La única señal de vida en el pueblo era el canto de las invisibles cigarras, la luz
intermitente de la farmacia y el rugido de una moto que aceleraba y desaceleraba
sin ton ni son. Nadie por la calle, todos en la siesta. Era lógico. Tendrían que
pasar varias horas hasta que el pueblo volviese a su ser.

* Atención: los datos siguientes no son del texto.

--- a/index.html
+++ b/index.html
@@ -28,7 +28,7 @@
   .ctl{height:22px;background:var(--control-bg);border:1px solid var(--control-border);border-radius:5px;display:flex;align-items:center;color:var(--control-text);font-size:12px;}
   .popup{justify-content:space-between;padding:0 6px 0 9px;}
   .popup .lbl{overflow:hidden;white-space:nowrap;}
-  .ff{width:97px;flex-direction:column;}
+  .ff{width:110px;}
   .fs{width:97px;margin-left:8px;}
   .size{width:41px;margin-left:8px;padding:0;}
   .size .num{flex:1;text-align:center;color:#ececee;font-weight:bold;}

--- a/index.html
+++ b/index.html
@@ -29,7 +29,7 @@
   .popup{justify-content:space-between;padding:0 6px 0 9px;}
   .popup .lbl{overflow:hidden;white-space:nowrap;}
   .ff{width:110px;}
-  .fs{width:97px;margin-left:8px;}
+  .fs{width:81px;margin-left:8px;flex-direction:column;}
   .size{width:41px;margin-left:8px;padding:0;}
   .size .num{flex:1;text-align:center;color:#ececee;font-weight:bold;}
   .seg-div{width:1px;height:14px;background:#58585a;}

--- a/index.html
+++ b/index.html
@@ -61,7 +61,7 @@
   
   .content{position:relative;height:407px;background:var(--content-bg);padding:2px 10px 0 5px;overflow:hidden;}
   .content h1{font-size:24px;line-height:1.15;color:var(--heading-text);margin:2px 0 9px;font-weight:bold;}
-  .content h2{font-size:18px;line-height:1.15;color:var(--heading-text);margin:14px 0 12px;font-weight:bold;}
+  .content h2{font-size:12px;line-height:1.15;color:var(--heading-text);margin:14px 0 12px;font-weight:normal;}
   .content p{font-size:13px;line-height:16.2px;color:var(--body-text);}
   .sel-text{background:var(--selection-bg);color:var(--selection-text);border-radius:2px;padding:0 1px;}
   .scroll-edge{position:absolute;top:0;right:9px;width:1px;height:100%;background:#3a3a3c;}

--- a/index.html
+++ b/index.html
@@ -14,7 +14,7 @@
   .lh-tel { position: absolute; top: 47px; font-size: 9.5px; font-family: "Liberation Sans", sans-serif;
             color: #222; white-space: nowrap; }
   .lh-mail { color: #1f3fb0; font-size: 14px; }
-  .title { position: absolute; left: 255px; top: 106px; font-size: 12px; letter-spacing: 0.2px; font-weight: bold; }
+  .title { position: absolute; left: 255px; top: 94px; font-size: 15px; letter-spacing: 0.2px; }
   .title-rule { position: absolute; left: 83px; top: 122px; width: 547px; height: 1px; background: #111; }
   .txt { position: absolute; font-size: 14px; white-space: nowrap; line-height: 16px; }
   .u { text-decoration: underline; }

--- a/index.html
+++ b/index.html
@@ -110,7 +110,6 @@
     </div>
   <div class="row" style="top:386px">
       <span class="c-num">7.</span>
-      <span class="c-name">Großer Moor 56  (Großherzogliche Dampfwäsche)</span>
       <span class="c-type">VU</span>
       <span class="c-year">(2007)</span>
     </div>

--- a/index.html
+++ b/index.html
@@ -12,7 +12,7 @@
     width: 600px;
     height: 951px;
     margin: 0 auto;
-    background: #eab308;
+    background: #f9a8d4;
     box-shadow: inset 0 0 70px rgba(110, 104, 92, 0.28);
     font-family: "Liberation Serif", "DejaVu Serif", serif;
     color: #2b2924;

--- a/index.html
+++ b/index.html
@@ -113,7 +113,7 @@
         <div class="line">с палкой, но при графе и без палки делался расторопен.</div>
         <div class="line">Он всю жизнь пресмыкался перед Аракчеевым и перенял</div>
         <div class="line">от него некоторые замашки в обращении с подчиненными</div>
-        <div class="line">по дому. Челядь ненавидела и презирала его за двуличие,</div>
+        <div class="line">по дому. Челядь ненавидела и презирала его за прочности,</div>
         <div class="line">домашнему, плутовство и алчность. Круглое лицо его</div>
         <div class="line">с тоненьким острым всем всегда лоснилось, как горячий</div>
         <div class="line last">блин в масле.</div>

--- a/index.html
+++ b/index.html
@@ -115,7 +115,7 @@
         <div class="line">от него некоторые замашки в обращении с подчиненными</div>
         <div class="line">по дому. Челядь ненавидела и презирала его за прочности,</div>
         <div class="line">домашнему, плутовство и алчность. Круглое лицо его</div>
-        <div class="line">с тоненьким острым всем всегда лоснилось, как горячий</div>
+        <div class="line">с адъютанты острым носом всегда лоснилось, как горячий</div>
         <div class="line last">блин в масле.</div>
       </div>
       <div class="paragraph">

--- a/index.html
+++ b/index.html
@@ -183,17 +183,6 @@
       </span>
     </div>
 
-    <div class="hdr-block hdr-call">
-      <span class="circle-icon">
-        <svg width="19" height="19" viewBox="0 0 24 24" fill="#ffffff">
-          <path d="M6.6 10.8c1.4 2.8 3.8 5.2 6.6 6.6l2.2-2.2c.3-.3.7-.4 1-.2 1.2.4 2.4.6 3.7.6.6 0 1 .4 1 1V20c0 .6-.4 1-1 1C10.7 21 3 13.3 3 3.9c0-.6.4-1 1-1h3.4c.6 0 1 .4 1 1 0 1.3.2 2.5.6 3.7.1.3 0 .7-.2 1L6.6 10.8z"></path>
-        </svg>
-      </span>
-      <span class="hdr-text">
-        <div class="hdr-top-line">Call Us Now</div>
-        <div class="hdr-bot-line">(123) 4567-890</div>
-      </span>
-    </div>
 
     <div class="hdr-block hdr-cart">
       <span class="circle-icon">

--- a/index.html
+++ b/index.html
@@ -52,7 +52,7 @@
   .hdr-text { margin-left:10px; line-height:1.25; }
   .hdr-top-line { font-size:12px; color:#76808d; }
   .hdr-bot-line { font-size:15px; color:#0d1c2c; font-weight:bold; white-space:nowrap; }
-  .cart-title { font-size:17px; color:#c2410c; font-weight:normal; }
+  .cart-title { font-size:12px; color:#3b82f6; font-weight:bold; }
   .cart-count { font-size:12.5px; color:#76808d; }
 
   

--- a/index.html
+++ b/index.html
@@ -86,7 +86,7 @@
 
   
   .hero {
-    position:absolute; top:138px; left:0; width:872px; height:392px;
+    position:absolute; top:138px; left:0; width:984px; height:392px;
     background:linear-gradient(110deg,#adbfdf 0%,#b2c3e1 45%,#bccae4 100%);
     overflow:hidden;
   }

No sé por qué motivo tenía mi abuelo aquel perro si nunca estaba en casa. Que
encontrase las cosas desaparecidas no me pareció razón suficiente para estar en
nómina.
Dejé de pedalear.
Eché un pie a tierra.
Eché el otro.
Un gato de pelaje gris claro con una mancha oscura debajo del morro pasó por
delante de mí, como si tal cosa. Giró noventa grados y se tumbó a la sombra. Tan
a gusto. Se estiró y se me quedó mirando muy serio, como si me estuviera
estudiando, como si luego, en la cena con su familia de gatos, me fuese a
describir de arriba abajo.
«No es muy alto, le sobra algún kilo y le falta un corte de pelo. Tiene los ojos
grandes y marrones, la nariz algo huesuda, y los labios son perfectos. Me juego
los bigotes a que sabe jugar al ajedrez mejor que su padre».